If you didn’t see ACORN spokesman Scott Levenson take on Glenn Beck on Wednesday, you missed a bit of a dust-up. Enough of a dust-up for Keith Olbermann to name Beck his “Worst Person in the World” for Thursday May 7.
For most of the nine minutes, Beck did his best to continue the rich Fox News tradition of smearing ACORN’s work, especially around the voter registration drive we did last year. Scott did his best to give as good as he got.
For the most part, he did pretty well, I’d say, forcing Beck to shut off his mike one point. (Here’s an aside: Why is it that right-wing radio and TV hosts always prattle on about the first amendment when they get called out for their hate speech, but when they can’t bully guests into submission, then need to cut the other guy’s mike? Are they scared to actually deal in facts?)
But the real confrontation happened off-screen, when, during a commercial break, Beck said that ACORN was “bad for America” and Scott responded, “You’re just afraid of black people.” You can almost see Beck’s head explode in this clip.
Follow me over the flip for more on how Beck exemplifies the problems conservatives have with race.
Oh the outrage! But the real point about this incident is how the right wing perceives the issue of race. Here’s Matthew Yglesias on this point from yesterday,
“Glenn Beck, by contrast, like most conservatives, think that the preeminent racial problem in the United States is that white people are too put upon by political correctness. Conservatives are very very very concerned about this alleged problem of anti-racism run amok. And they’re very concerned about the alleged problem of reverse discrimination. But they don’t seem concerned at all about racism or discrimination and certainly not nearly as concerned as they about helping out the poor, put-upon white man.”
“Of course, Beck and Fox can demonize ACORNandminorities all day long, but my, how sensitive Beck's widdle feewings get when the tables are turned.”
Let me be crystal clear about this. ACORN’s 2008 voter registration program, in which we helped 1.3 million Latinos and African-Americans complete voter registration applications, would not have been the subject of so many attacks and hysteria if we’d been conducting it in mostly-white affluent suburbs. But because the program targeted some of the most marginalized constituencies in the United States, it not only posed a threat to the status quo, but it tapped into deeply held suspicions and stereotypes about people of color. ACORN became the proxy for “Black people are coming to take your stuff.”
And conservative activists can’t seem to help themselves when it comes to us. We’re the boogeyman in their closet, the organization onto which they can project all the manifestations of their lizard-brain fear of people with skin darker then theirs.
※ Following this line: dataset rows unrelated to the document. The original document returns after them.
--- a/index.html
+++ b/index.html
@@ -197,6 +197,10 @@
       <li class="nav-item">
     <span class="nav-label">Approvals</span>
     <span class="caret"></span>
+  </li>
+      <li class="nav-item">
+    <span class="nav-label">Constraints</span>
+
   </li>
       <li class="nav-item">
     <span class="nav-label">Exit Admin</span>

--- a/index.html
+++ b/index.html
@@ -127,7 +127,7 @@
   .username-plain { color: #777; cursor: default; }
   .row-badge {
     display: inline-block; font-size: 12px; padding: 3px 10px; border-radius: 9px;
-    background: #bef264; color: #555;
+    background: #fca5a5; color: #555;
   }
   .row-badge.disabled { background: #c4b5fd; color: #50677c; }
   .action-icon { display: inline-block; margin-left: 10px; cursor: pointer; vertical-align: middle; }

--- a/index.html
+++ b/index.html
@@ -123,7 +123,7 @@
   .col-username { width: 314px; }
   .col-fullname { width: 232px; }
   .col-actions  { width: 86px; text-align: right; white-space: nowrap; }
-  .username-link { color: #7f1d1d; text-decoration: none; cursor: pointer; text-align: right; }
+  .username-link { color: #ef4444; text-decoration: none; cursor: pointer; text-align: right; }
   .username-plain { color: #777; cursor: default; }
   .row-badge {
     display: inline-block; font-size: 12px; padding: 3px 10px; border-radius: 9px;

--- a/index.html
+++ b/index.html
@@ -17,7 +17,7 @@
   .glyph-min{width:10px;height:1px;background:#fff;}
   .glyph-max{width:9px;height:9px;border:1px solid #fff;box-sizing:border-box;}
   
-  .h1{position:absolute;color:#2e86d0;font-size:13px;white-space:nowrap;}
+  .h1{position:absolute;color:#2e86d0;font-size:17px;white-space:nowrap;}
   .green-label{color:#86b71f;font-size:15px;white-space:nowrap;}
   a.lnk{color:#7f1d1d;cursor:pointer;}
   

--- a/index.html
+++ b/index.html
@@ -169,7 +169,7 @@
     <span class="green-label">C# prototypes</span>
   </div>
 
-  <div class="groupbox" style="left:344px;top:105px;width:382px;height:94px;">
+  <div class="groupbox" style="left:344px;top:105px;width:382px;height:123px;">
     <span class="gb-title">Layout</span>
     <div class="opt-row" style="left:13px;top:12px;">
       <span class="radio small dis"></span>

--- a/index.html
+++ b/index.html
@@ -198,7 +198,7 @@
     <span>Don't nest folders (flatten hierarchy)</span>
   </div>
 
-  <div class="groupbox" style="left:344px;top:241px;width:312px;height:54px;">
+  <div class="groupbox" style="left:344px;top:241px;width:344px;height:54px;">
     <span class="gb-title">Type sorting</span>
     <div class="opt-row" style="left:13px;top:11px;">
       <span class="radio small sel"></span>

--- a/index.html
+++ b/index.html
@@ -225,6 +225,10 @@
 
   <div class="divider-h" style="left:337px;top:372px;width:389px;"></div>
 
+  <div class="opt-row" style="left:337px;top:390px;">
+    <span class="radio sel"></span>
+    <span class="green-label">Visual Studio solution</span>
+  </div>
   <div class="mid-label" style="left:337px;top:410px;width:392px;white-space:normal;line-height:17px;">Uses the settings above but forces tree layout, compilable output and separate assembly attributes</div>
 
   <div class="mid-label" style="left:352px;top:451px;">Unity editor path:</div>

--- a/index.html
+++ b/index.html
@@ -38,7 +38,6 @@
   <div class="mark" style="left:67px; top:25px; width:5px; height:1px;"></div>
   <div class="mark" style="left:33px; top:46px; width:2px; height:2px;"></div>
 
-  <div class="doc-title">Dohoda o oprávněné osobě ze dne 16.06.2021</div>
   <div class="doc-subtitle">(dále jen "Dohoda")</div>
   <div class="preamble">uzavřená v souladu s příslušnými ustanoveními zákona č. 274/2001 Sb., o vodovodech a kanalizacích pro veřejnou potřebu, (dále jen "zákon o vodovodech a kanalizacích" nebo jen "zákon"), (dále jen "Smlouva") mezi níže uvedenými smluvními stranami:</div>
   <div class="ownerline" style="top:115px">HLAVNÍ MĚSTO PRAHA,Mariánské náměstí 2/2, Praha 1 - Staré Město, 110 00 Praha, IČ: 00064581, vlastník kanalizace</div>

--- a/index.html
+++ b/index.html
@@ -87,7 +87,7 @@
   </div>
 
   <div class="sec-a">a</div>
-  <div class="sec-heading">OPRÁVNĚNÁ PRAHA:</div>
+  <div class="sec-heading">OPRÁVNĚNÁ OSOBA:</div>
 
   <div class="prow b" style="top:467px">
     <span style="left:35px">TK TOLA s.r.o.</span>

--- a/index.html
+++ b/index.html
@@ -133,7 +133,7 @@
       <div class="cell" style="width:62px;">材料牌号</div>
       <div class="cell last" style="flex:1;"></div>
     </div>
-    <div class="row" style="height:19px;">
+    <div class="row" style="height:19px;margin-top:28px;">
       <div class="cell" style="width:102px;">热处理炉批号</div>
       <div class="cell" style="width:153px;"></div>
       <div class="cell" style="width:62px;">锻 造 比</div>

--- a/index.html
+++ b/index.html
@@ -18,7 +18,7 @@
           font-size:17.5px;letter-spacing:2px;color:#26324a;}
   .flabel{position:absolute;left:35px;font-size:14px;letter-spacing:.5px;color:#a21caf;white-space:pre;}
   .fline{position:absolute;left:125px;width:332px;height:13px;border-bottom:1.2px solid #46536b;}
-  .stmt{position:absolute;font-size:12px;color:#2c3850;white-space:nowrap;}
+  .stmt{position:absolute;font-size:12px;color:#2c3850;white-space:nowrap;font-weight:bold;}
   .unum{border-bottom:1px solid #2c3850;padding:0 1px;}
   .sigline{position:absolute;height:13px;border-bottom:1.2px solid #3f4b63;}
It would be funny if it weren’t so dangerous. It would be pathetic if it wasn’t used by conservatives as a way of distracting huge sections of the American people from some of the practices that affect all working families, not just those of color. The folks at News Corpse make this point:
“While Beck and his ilk get so worked up about an organization working to help low income communities - even though the things they allege produce no harm except to ACORN itself - these same guardians of virtue don’t seem to care much about the criminal behavior of defense contractors who have been responsible for outfitting our soldiers with faulty gear, electrocuting them in their showers, and bilking American taxpayers for billions of dollars.”
Make no mistake. ACORN members, regular people from places like Watts in Los Angeles, Apopka in Orlando, Anacostia in DC, Phillips in Minneapolis, or Lents in Portland (to name just some of the neighborhoods in which ACORN members live), stand up every day for low- and moderate-income families and families of color. And whether it is addressing the devastation of the foreclosure crisis, the need for health care for all, calling for a raise in the minimum wage, or helping rebuild from the destruction of Hurricane Katrina, ACORN members will continue to do so, no matter what Glenn Beck, Rush Limbaugh, or Michelle Bachmann has to say about us.
So get ready for more whining from the winguts because we’re just getting warmed up.